_TASK PROMPT_.
Work through the records that follow and return each line containing the word "weight".

[User interface change data]
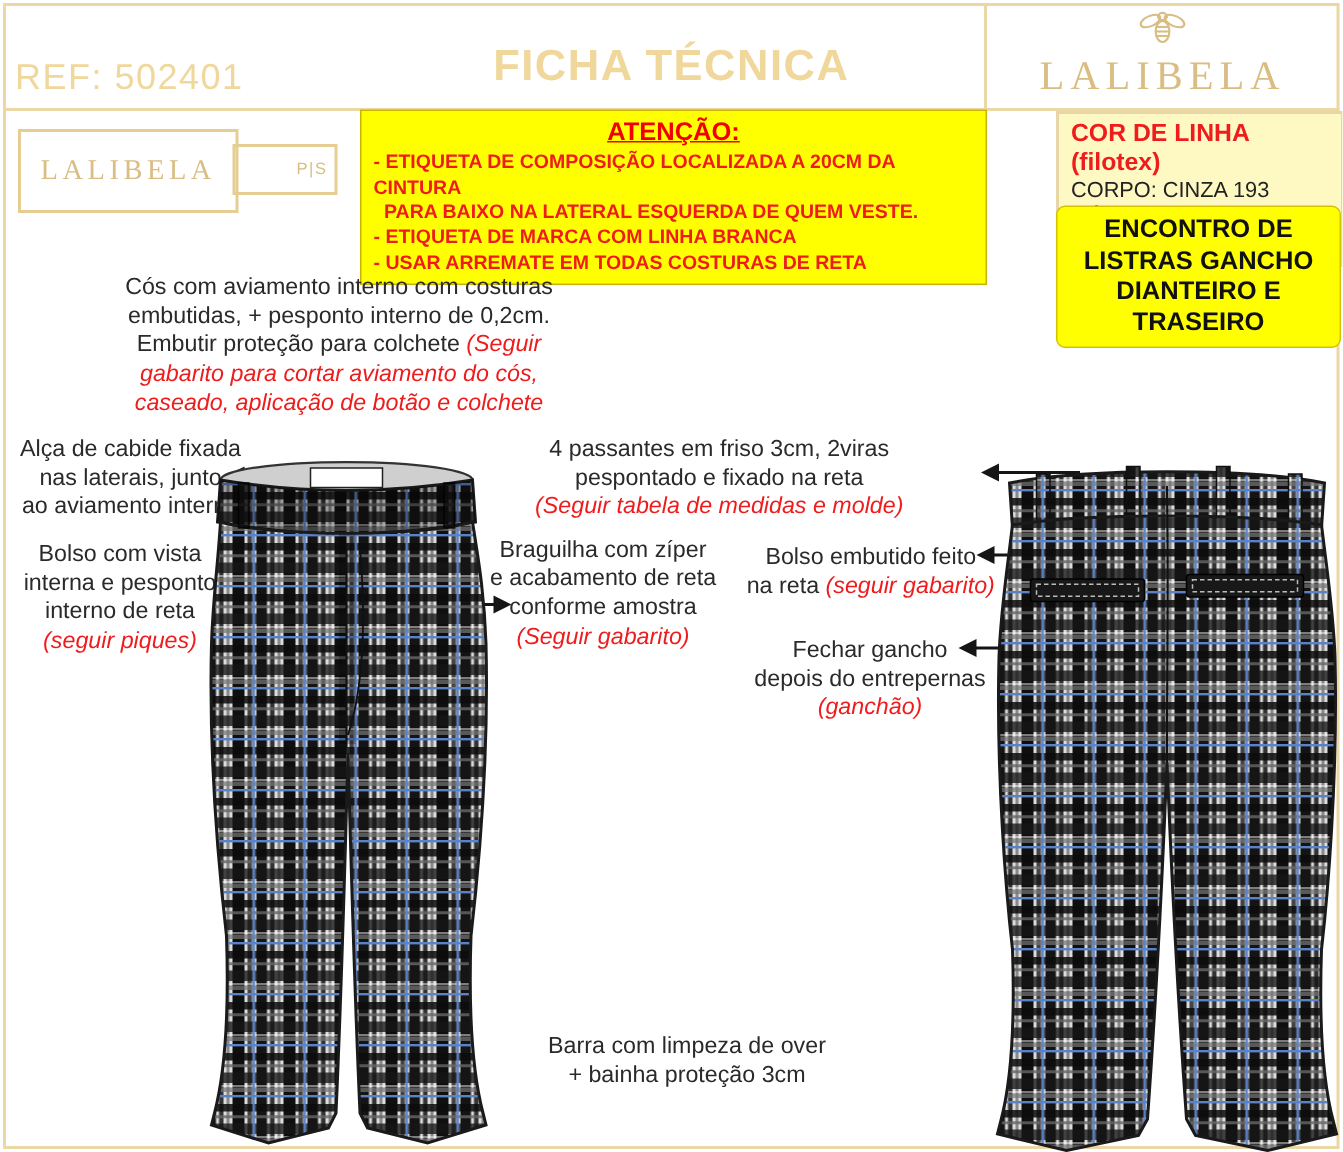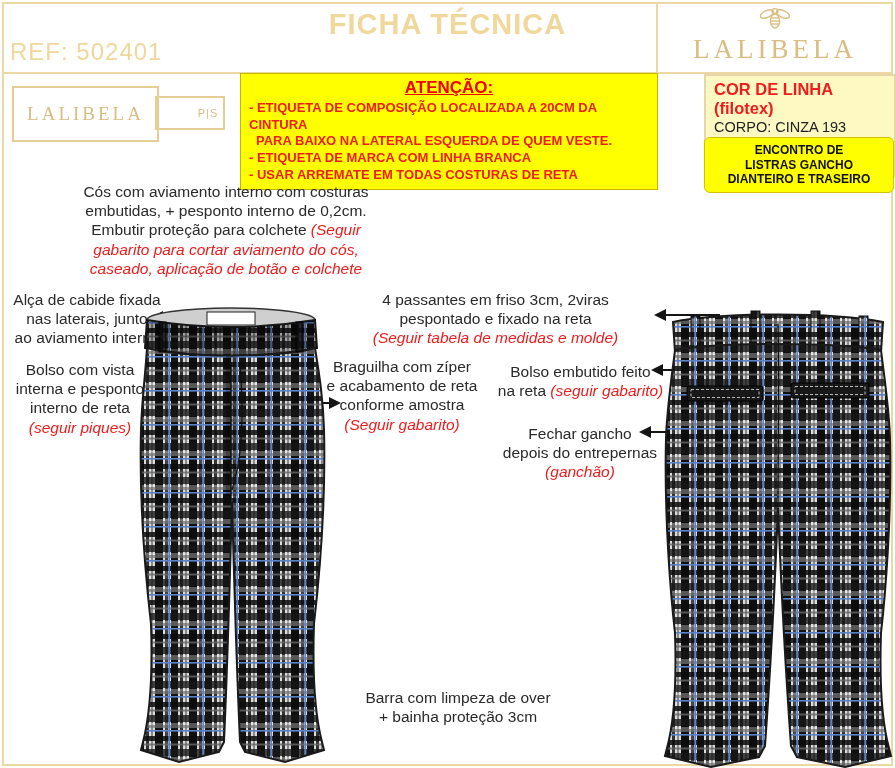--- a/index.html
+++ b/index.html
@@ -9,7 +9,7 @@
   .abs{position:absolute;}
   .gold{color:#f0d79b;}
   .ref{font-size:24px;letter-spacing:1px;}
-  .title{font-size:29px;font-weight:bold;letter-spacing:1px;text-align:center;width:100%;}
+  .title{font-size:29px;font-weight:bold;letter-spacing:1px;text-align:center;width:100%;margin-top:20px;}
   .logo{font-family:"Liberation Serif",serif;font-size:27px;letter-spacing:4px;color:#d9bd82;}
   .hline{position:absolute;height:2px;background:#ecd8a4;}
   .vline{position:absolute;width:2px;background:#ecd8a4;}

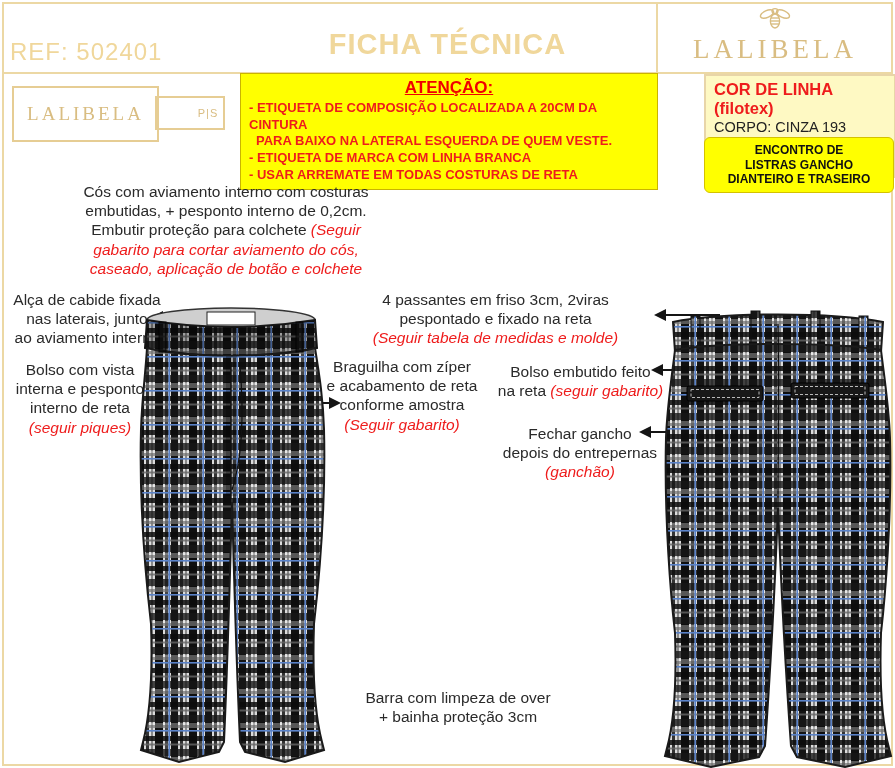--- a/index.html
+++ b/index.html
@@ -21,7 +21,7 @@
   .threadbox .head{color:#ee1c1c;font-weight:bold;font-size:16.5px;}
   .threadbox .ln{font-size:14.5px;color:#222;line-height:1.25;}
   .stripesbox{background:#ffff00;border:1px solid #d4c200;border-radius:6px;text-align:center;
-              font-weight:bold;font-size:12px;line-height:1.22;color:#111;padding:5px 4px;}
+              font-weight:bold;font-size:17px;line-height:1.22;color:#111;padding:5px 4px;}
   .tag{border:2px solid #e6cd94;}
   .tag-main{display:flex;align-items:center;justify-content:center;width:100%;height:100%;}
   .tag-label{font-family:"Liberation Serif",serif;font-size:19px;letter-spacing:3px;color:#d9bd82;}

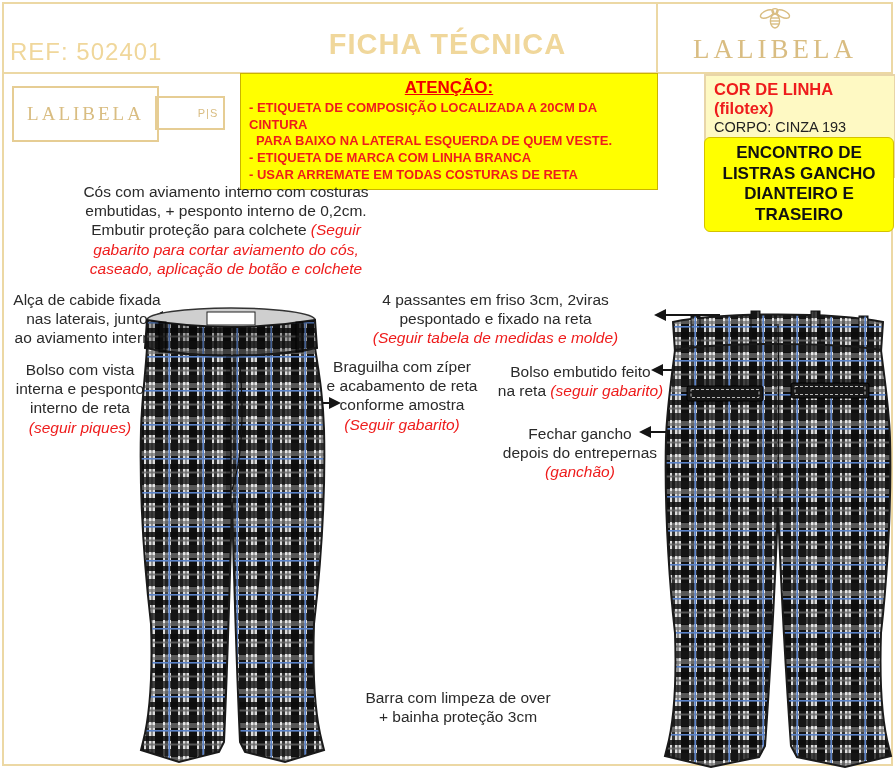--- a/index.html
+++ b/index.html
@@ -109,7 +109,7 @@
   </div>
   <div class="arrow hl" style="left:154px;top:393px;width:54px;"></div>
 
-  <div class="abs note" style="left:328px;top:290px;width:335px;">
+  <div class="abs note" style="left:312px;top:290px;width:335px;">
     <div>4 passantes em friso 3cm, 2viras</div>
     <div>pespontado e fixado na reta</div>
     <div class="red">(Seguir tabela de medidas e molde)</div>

_RESPONSE TO THIS TASK_.
-  .title{font-size:29px;font-weight:bold;letter-spacing:1px;text-align:center;width:100%;}
+  .title{font-size:29px;font-weight:bold;letter-spacing:1px;text-align:center;width:100%;margin-top:20px;}
   .threadbox .head{color:#ee1c1c;font-weight:bold;font-size:16.5px;}
-              font-weight:bold;font-size:12px;line-height:1.22;color:#111;padding:5px 4px;}
+              font-weight:bold;font-size:17px;line-height:1.22;color:#111;padding:5px 4px;}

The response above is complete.